Single by Two-Mix

from the album Fantastix
- Language: Japanese
- B-side: "Wake"
- Released: June 4, 1997
- Recorded: 1997
- Genre: J-pop; electropop;
- Length: 4:14
- Label: King Records
- Composer: Minami Takayama
- Lyricist: Shiina Nagano
- Producer: Two-Mix

Two-Mix singles chronology
| "White Reflection" (1997) | "True Navigation" (1997) | "Summer Planet No. 1" (1997) |

= True Navigation (song) =

"True Navigation" is the seventh single by J-pop duo Two-Mix, released by King Records on June 4, 1997. Composed by the duo of Shiina Nagano and Minami Takayama, the song was used as an image song in the Japanese dub of The X-Files season 3.

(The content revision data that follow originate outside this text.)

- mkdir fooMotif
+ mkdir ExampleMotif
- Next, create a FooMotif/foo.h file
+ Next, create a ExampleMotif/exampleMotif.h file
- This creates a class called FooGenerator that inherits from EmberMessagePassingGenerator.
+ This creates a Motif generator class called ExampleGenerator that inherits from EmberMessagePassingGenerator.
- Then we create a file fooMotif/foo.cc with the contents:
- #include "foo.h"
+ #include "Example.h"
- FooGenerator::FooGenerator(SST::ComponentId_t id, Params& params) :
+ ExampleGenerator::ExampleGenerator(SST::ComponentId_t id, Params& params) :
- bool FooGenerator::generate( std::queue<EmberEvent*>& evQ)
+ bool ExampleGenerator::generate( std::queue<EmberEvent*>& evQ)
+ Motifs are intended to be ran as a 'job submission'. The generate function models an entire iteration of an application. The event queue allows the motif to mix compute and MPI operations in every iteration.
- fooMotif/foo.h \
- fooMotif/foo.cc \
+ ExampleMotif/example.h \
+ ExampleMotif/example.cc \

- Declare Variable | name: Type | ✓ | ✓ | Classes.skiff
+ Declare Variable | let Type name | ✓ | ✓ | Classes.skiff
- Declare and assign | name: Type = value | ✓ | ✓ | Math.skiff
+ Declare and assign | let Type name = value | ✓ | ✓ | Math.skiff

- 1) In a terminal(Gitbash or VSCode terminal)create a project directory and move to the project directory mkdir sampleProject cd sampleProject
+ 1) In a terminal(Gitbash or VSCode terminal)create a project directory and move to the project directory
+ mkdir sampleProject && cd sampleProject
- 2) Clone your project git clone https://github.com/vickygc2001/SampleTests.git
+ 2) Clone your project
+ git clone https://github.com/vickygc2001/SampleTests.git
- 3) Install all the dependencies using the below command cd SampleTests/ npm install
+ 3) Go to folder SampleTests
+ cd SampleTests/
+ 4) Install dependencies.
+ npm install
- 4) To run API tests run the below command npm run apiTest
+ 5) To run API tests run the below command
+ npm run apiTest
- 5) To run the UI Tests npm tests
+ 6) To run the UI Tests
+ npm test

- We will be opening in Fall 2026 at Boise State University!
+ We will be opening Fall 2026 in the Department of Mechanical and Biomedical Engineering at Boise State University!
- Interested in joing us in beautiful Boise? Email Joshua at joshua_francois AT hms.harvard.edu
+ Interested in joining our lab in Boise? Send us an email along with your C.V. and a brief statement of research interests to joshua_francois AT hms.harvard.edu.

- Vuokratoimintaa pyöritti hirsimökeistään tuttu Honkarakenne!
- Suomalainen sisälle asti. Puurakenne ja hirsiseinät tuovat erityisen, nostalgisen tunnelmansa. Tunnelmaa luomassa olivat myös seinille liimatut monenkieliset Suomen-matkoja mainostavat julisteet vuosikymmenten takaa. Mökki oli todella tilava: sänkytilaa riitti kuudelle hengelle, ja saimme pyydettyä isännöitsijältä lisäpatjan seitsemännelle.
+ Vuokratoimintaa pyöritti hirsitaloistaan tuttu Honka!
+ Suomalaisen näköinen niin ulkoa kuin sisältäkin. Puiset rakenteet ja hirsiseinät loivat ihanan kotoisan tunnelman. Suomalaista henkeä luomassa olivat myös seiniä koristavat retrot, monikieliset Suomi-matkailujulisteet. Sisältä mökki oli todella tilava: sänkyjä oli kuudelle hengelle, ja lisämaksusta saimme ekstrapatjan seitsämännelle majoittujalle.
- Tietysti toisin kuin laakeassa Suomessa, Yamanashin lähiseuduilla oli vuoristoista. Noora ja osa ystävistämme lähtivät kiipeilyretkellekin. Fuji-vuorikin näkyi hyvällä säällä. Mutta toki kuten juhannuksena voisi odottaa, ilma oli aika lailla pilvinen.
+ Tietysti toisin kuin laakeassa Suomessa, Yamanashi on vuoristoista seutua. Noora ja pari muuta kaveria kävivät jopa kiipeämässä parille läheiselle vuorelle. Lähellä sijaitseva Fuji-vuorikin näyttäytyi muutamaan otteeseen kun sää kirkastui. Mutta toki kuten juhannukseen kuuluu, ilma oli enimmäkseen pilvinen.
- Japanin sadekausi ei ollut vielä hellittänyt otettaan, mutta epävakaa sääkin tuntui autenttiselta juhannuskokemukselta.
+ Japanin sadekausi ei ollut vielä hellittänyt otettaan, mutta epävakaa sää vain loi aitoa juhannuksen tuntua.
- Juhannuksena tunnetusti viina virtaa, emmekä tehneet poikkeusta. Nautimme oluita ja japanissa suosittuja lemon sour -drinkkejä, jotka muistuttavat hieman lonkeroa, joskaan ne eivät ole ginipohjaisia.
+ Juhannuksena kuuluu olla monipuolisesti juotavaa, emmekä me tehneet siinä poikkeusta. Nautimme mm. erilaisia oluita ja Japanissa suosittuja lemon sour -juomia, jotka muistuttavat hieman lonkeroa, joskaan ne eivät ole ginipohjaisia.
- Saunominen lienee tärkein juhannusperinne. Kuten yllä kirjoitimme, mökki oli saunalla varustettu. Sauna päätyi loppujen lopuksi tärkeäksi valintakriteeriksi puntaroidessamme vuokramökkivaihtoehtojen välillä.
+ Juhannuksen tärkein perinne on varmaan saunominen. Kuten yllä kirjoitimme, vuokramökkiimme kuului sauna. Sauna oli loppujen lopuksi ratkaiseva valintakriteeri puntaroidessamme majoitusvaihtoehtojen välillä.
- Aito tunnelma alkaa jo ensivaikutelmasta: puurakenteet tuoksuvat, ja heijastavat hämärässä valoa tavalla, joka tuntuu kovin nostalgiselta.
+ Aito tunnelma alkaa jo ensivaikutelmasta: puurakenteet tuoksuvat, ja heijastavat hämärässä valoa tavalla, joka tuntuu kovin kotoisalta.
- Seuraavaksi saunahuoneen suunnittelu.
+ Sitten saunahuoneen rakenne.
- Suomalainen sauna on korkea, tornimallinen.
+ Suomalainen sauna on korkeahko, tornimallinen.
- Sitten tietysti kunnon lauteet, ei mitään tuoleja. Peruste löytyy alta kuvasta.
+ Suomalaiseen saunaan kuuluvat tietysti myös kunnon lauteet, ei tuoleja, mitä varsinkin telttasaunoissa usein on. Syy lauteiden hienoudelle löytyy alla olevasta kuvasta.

The single peaked at No. 7 on Oricon's weekly singles chart. It sold over 142,000 copies and was certified Gold by the RIAJ.

==Track listing==
All lyrics are written by Shiina Nagano. All music is composed by Minami Takayama. All music is arranged by Two-Mix.

8 cm CD
| No. | Title | Length |
|---|---|---|
| 1. | "True Navigation" | 4:14 |
| 2. | "Wake" | 5:40 |
| 3. | "True Navigation" (Original Karaoke) | 4:14 |
| 4. | "Wake" (Original Karaoke) | 5:40 |

==Charts==

| Chart (1997) | Peak position |
|---|---|
| Japanese Oricon Singles Chart | 7 |

== Certification ==

| Region | Certification | Certified units/sales |
| Japan (RIAJ) | Gold | 200,000^{^} |
^{^} Shipments figures based on certification alone.

== Other versions ==
An English-language version of the song was recorded on the duo's 2000 self-cover album BPM Cube.